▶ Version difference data
+++++

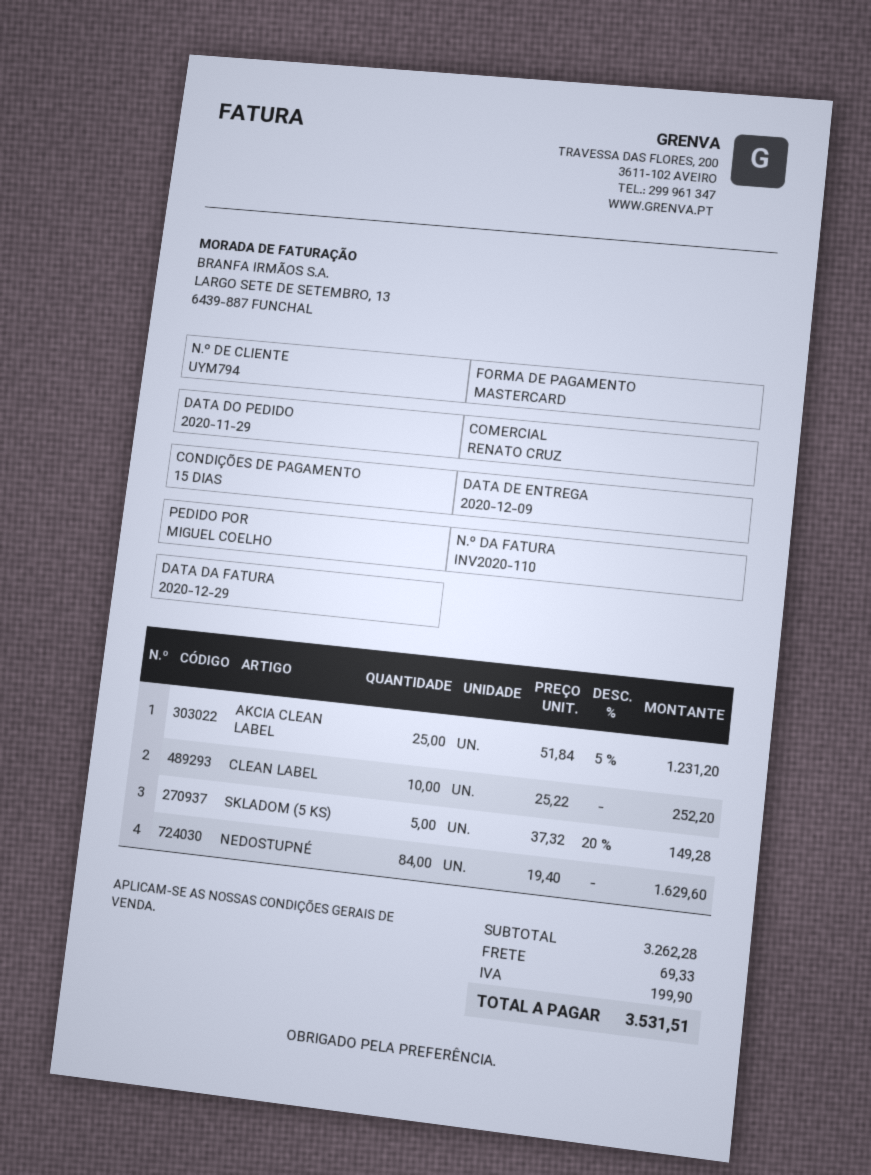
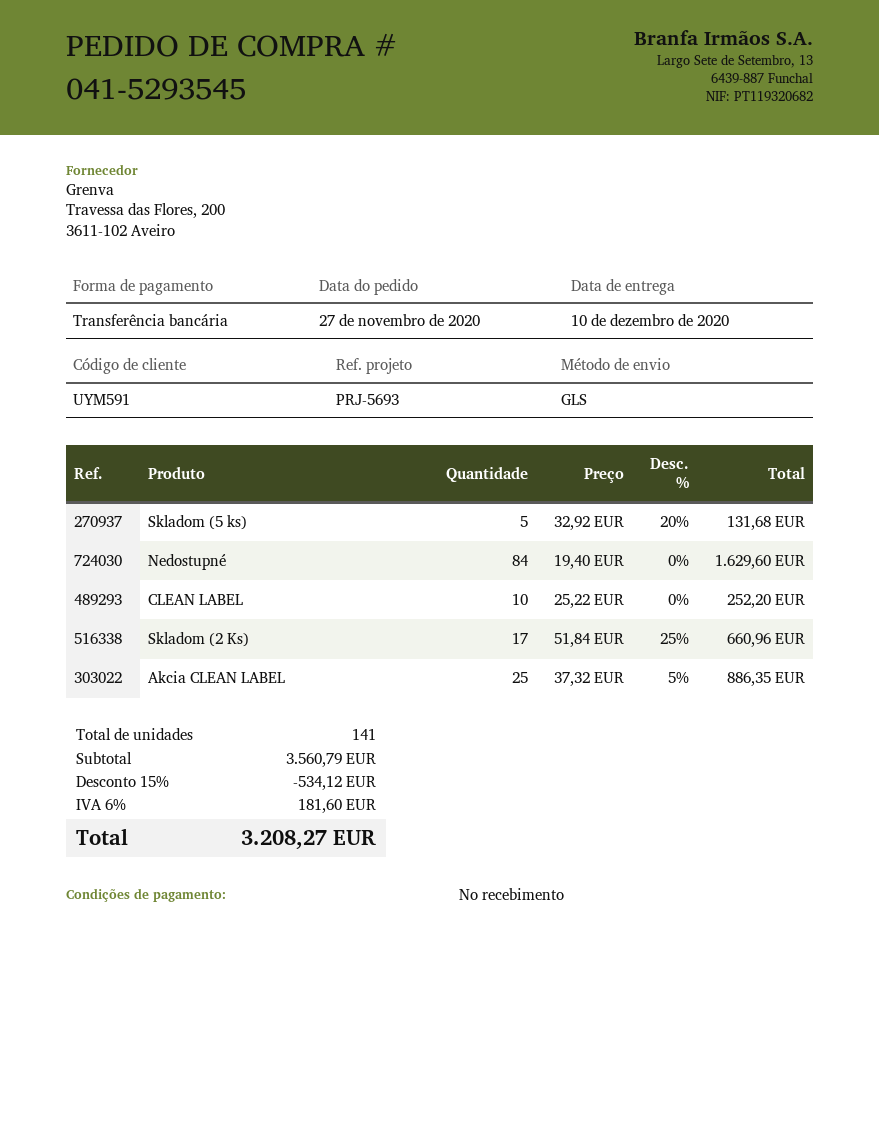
order date: 2020-11-29 -> 2020-11-27
delivery date: 2020-12-09 -> 2020-12-10
payment terms: 15 days -> on receipt
customer number: UYM794 -> UYM591
payment method: Mastercard -> bank transfer
AKCIA CLEAN LABEL: 25 x 51.84 - 5% = 1231.20 -> 25 x 37.32 - 5% = 886.35
SKLADOM (5 KS): 5 x 37.32 - 20% = 149.28 -> 5 x 32.92 - 20% = 131.68
Skladom (2 Ks): none -> 17 x 51.84 - 25% = 660.96
subtotal: 3262.28 -> 3560.79
discount: none -> 15% = 534.12
shipping: 69.33 -> none
tax: 199.90 -> 181.60
total: 3531.51 -> 3208.27

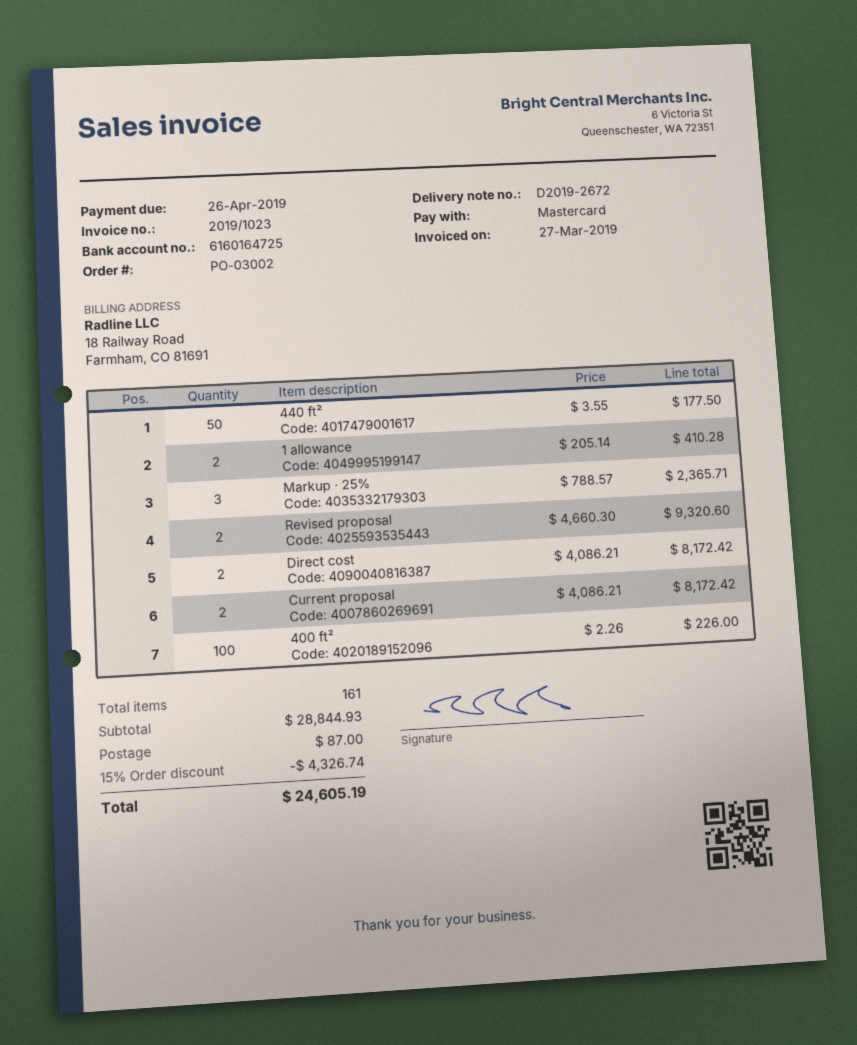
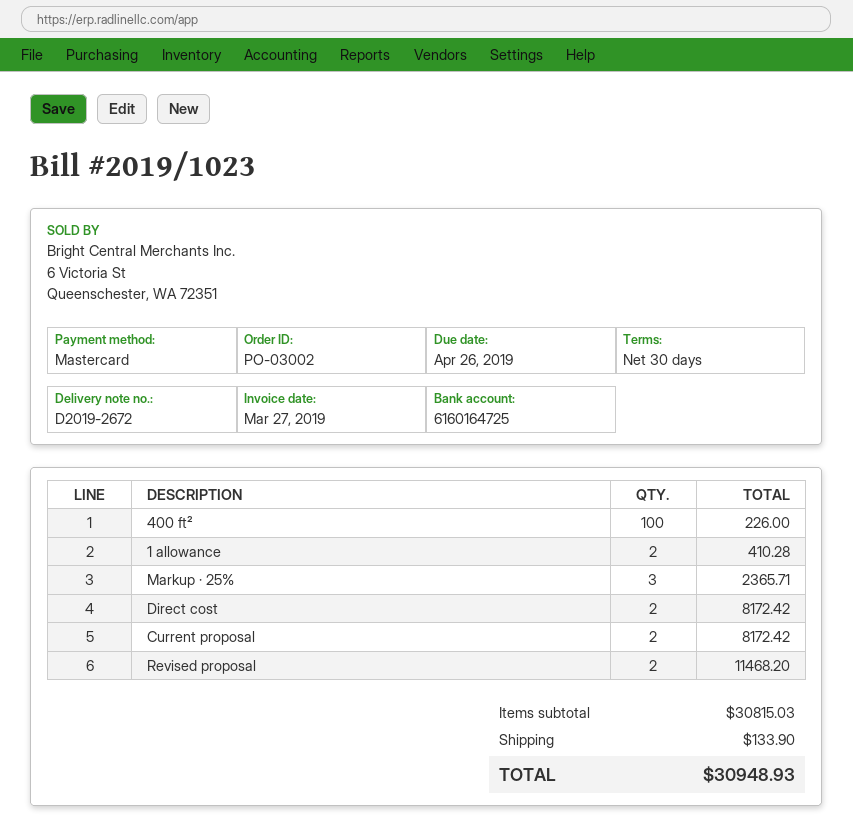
440 ft²: 50 for 177.50 -> none
Revised proposal: 2 for 9320.60 -> 2 for 11468.20
subtotal: 28844.93 -> 30815.03
discount: 15% = 4326.74 -> none
shipping: 87.00 -> 133.90
total: 24605.19 -> 30948.93

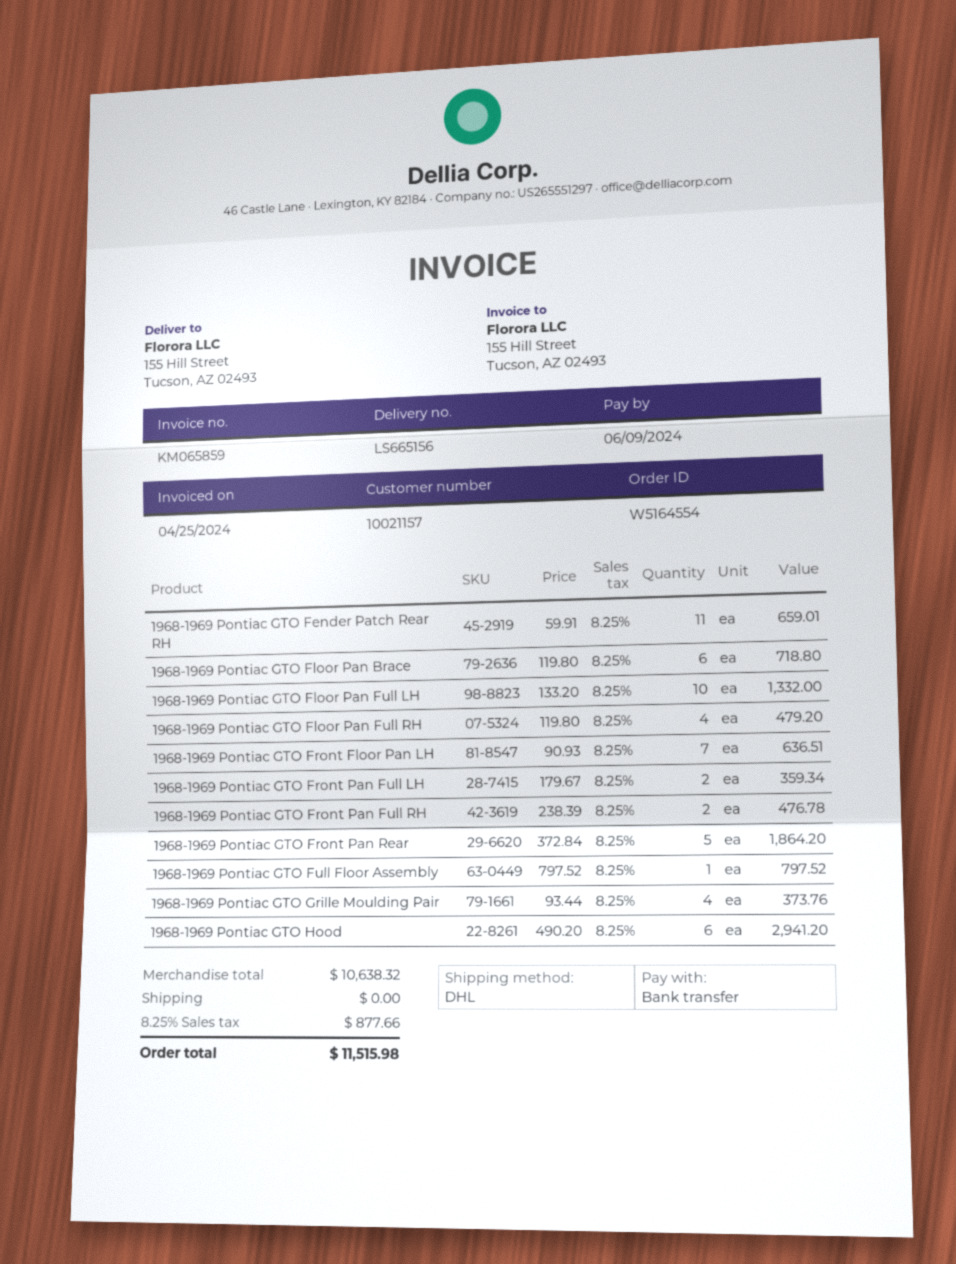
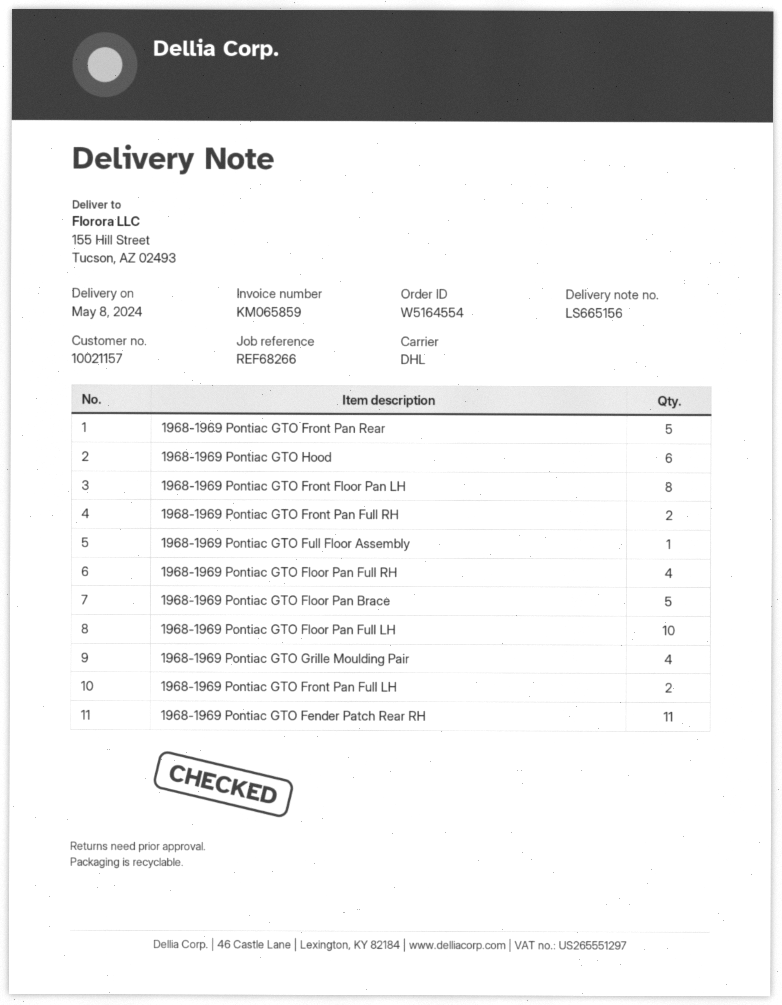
1968-1969 Pontiac GTO Floor Pan Brace: 6 -> 5
1968-1969 Pontiac GTO Front Floor Pan LH: 7 -> 8

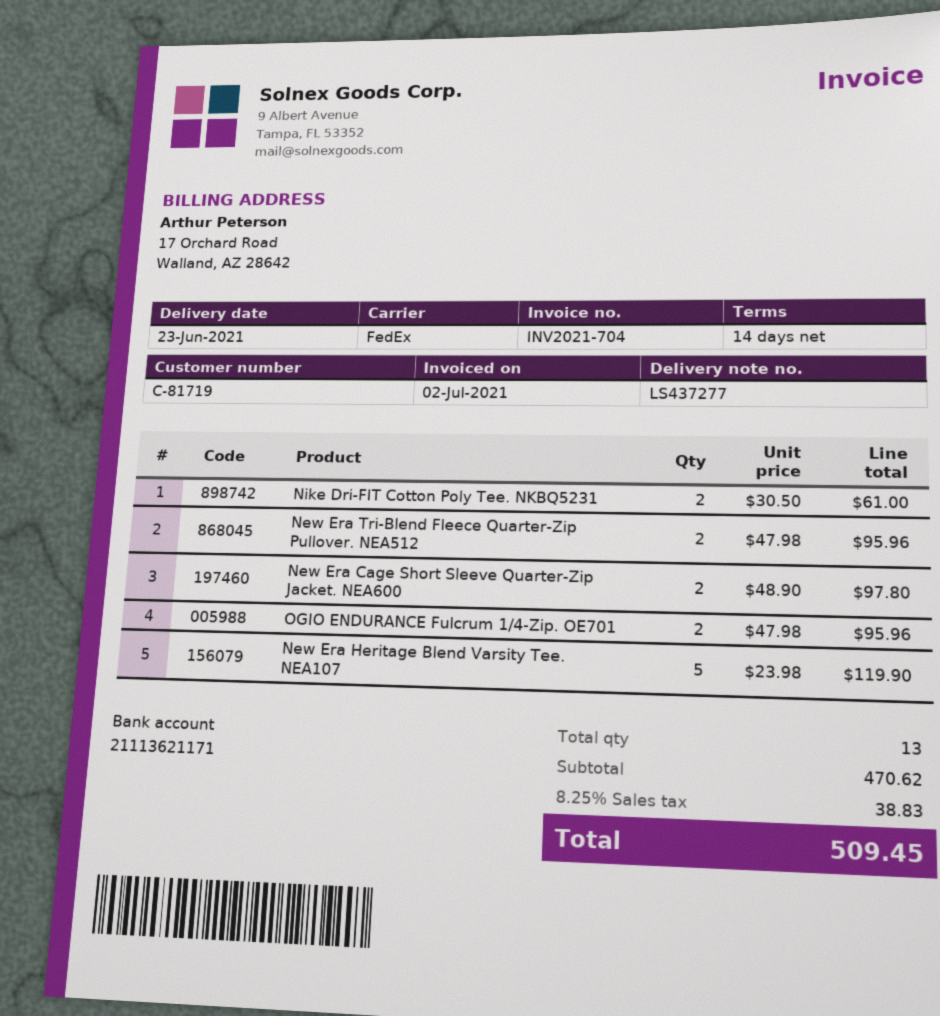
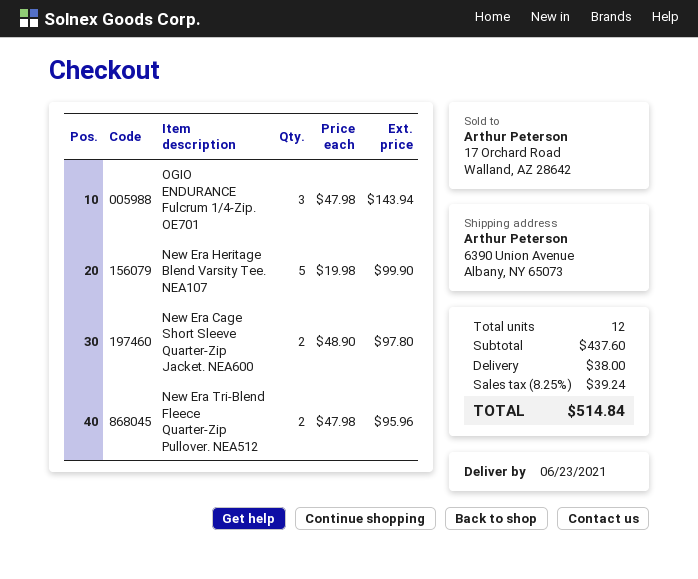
Nike Dri-FIT Cotton Poly Tee. NKBQ5231: 2 x 30.50 = 61.00 -> none
OGIO ENDURANCE Fulcrum 1/4-Zip. OE701: 2 x 47.98 = 95.96 -> 3 x 47.98 = 143.94
New Era Heritage Blend Varsity Tee. NEA107: 5 x 23.98 = 119.90 -> 5 x 19.98 = 99.90
total quantity: 13 -> 12
subtotal: 470.62 -> 437.60
shipping: none -> 38.00
tax: 8.25% = 38.83 -> 8.25% = 39.24
total: 509.45 -> 514.84

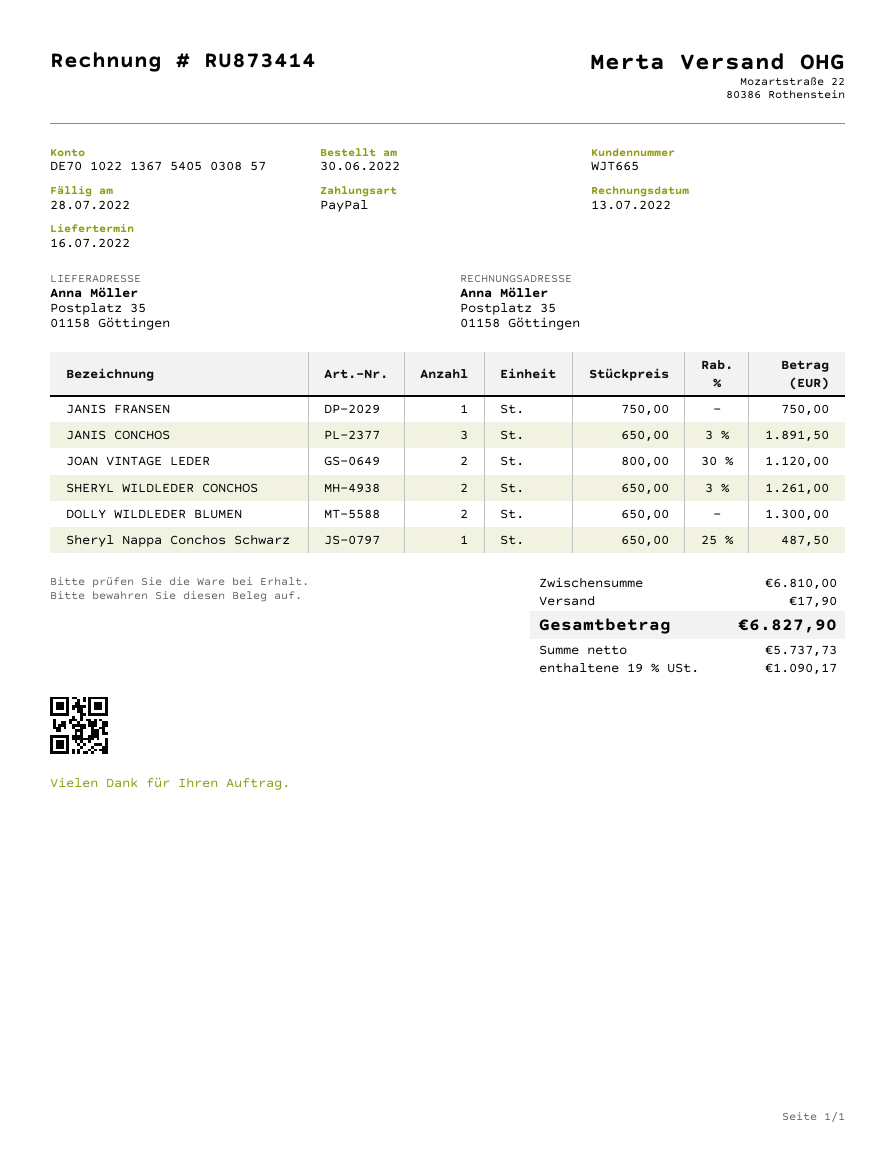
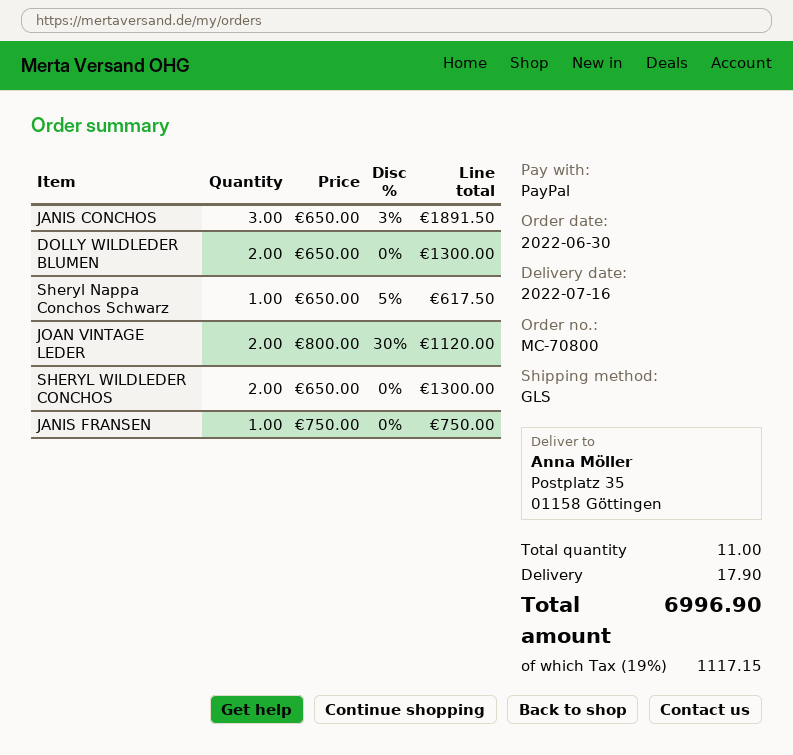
SHERYL WILDLEDER CONCHOS: 2 x 650.00 - 3% = 1261.00 -> 2 x 650.00 = 1300.00
Sheryl Nappa Conchos Schwarz: 1 x 650.00 - 25% = 487.50 -> 1 x 650.00 - 5% = 617.50
tax: 19% = 1090.17 -> 19% = 1117.15
total: 6827.90 -> 6996.90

+++++

▶ WORK REQUIRED
Transcribe every line from the one with "total: 3531.51 -> 3208.27" to the last line of the records above, exactly, excluding pictures.

▶ COMPLETED EXERCISE
total: 3531.51 -> 3208.27

440 ft²: 50 for 177.50 -> none
Revised proposal: 2 for 9320.60 -> 2 for 11468.20
subtotal: 28844.93 -> 30815.03
discount: 15% = 4326.74 -> none
shipping: 87.00 -> 133.90
total: 24605.19 -> 30948.93

1968-1969 Pontiac GTO Floor Pan Brace: 6 -> 5
1968-1969 Pontiac GTO Front Floor Pan LH: 7 -> 8

Nike Dri-FIT Cotton Poly Tee. NKBQ5231: 2 x 30.50 = 61.00 -> none
OGIO ENDURANCE Fulcrum 1/4-Zip. OE701: 2 x 47.98 = 95.96 -> 3 x 47.98 = 143.94
New Era Heritage Blend Varsity Tee. NEA107: 5 x 23.98 = 119.90 -> 5 x 19.98 = 99.90
total quantity: 13 -> 12
subtotal: 470.62 -> 437.60
shipping: none -> 38.00
tax: 8.25% = 38.83 -> 8.25% = 39.24
total: 509.45 -> 514.84

SHERYL WILDLEDER CONCHOS: 2 x 650.00 - 3% = 1261.00 -> 2 x 650.00 = 1300.00
Sheryl Nappa Conchos Schwarz: 1 x 650.00 - 25% = 487.50 -> 1 x 650.00 - 5% = 617.50
tax: 19% = 1090.17 -> 19% = 1117.15
total: 6827.90 -> 6996.90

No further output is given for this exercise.